En un deporte en el que la cabeza a menudo se ocupaba para rematar y no necesariamente para pensar, Xavi Hernández encontró un nicho diferente.
Crack entre cuyos atributos nunca estuvo el volumen goleador, ni la velocidad, ni la gambeta, ni alguna variante de remate, ni las coberturas o barridas, ni el poderío físico, ni, mucho menos, el juego por alto.
Lo de Xavi podría plantearse mejor con la palabra utilizada en inglés para referirse al mediocampista creativo: playmaker, especie de mariscal de campo para el que tan relevante como los envíos es la lectura de la defensa rival, el manejo de los tiempos, el tener lo mismo ojos en la nuca que bolita de cristal en la frente para convertir en clarividencia un mero soslayo.

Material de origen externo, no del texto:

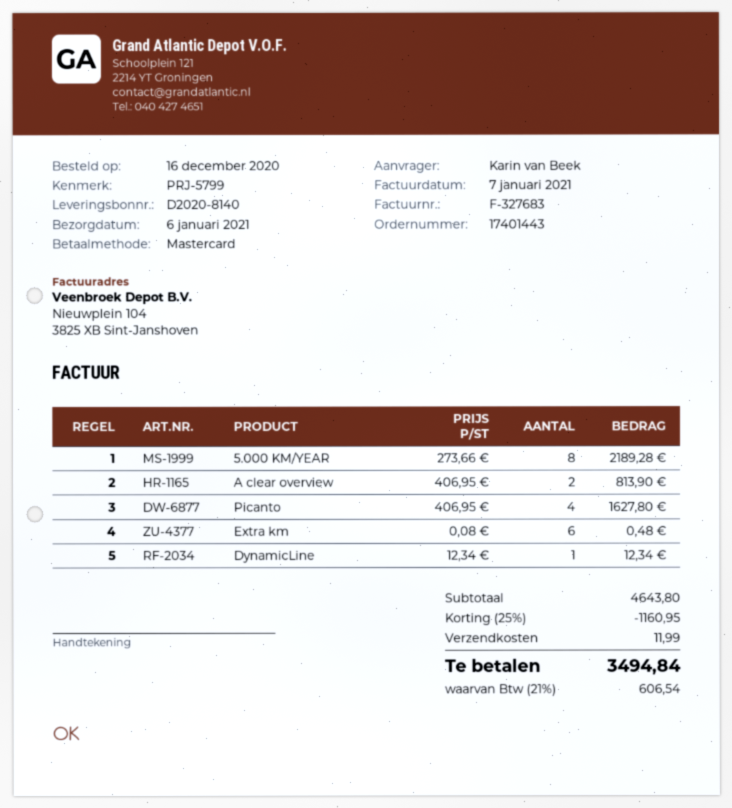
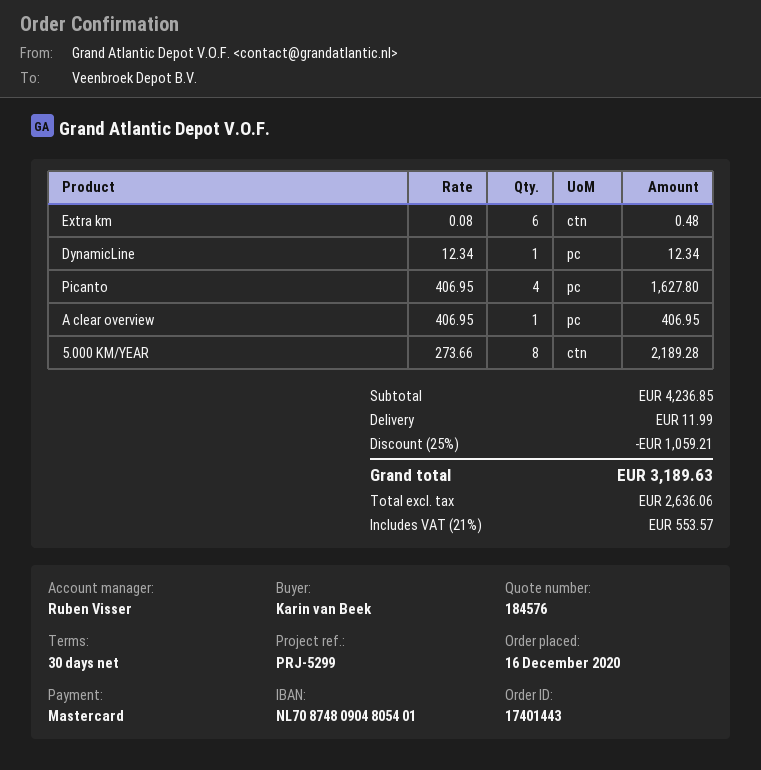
reference: PRJ-5799 -> PRJ-5299
A clear overview: 2 x 406.95 = 813.90 -> 1 x 406.95 = 406.95
subtotal: 4643.80 -> 4236.85
discount: 25% = 1160.95 -> 25% = 1059.21
tax: 21% = 606.54 -> 21% = 553.57
total: 3494.84 -> 3189.63

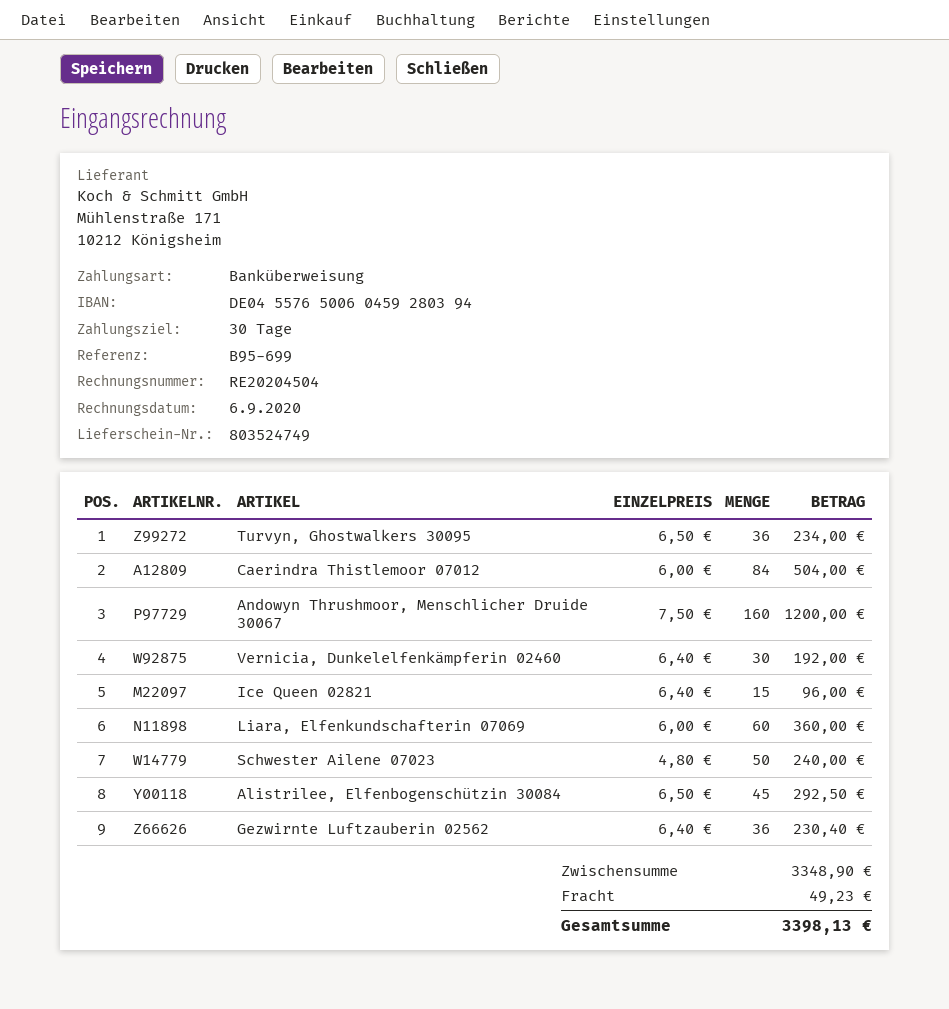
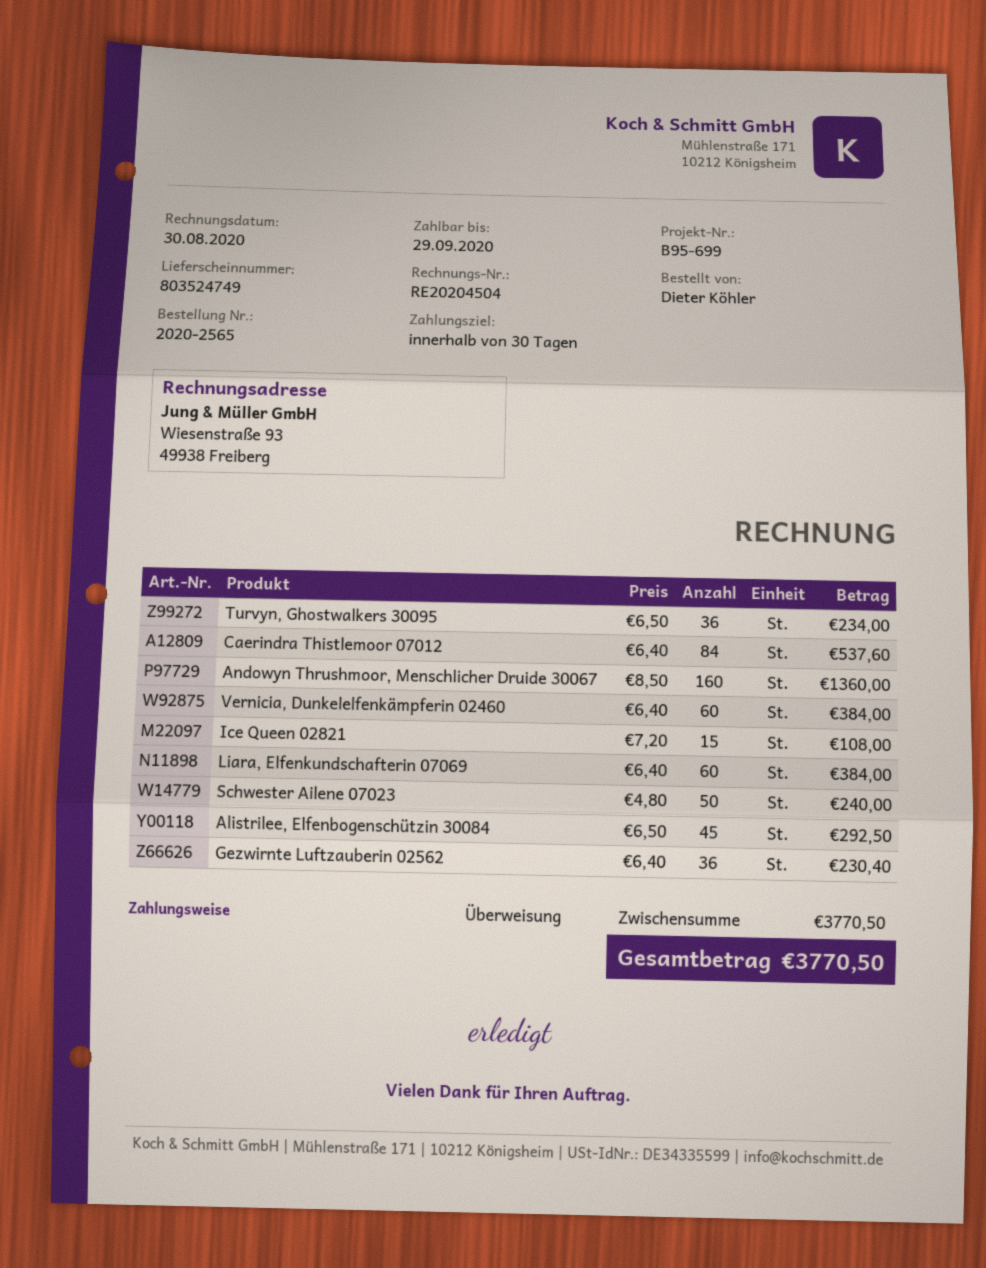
invoice date: 2020-09-06 -> 2020-08-30
Caerindra Thistlemoor 07012: 84 x 6.00 = 504.00 -> 84 x 6.40 = 537.60
Andowyn Thrushmoor, Menschlicher Druide 30067: 160 x 7.50 = 1200.00 -> 160 x 8.50 = 1360.00
Vernicia, Dunkelelfenkämpferin 02460: 30 x 6.40 = 192.00 -> 60 x 6.40 = 384.00
Ice Queen 02821: 15 x 6.40 = 96.00 -> 15 x 7.20 = 108.00
Liara, Elfenkundschafterin 07069: 60 x 6.00 = 360.00 -> 60 x 6.40 = 384.00
subtotal: 3348.90 -> 3770.50
shipping: 49.23 -> none
total: 3398.13 -> 3770.50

Y recurro al anglicismo playmaker porque eso era lo que Xavi dominaba. Propiciar que los demás jugaran, posibilitar lo mejor de su equipo desde su discreción y prestidigitación, influir de la manera más sofisticada: sólo notándose cuando no estaba.
Si el pensamiento español del Siglo Veinte estuvo marcado por dos apellidos que encarnaban a una sola persona, Ortega y Gasset, la razón en su futbol emergió detrás de dos nombres tan pegados como si fueran un mismo sujeto, tan inseparables y adheridos como los del filósofo, aunque en este caso fueran dos: Xavi e Iniesta.
La España Invertebrada de la que escribió Ortega y Gasset halló las vertebras, al menos en la cancha pero a ratos también en la sociedad (finalmente, uno catalán, el otro manchego), en esos dos personajes que no jugaban en función de la pelota, sino de un complejo enramado de posibilidades y algoritmos.
Hacia 1999, un veterano Pep Guardiola advirtió al recién debutado Xavi: “tú me retirarás y luego Iniesta nos retirará a los dos”. Pequeña imprecisión del que después sería entrenador: en el Barça del futuro cabrían y se complementarían esos dos cerebros, festival de las neuronas, nunca uno en detrimento del otro.
Tan bien entendió Xavi al juego como consecuencia de la cabeza, limitando al máximo lo improvisado o circunstancial, que fue testarudo para entender que otros ganaran desde el pragmatismo –como tan bien se da a su imponente rival, el Madrid.
En el recuerdo una imagen del once de julio de 2010 en Johannesburgo. La final mundialista entre España y Holanda ha tomado tinte de película de indios y vaqueros. Llueven patadas, vuelan pelotazos, las vísceras crecen conforme se prolonga el cero a cero, ganchos cruzados que lo mismo aterrizan en mentón ajeno que en el propio. Entonces Xavi pisa el balón y lo impregna del ritmo de su respiración, lo hace circular como bombeado desde su corazón.
Claro, detrás está Busquets y alrededor su refinado tocayo vasco Xabi Alonso, más su otra mitad Iniesta, más otro pensador del balón como Cesc. Jugando así, césped anticoagulado con ilimitadas arterias, la probabilidad dicta que más pronto que tarde se generará la acción definitiva. Prohibido pensar que porque España lo haya ganado al minuto 116 haya sido por casualidad. Si por algo se ha coronado tanto en esos años, lo mismo que el mejor Barça de la historia, ha sido por coherencia.
Coherencia que iniciaba en el rictus fruncido de ese Xavi que iba a la cancha como a la academia de Platón o al liceo peripatético de Aristóteles. El Xavi que ha anunciado que en unas semanas se retira.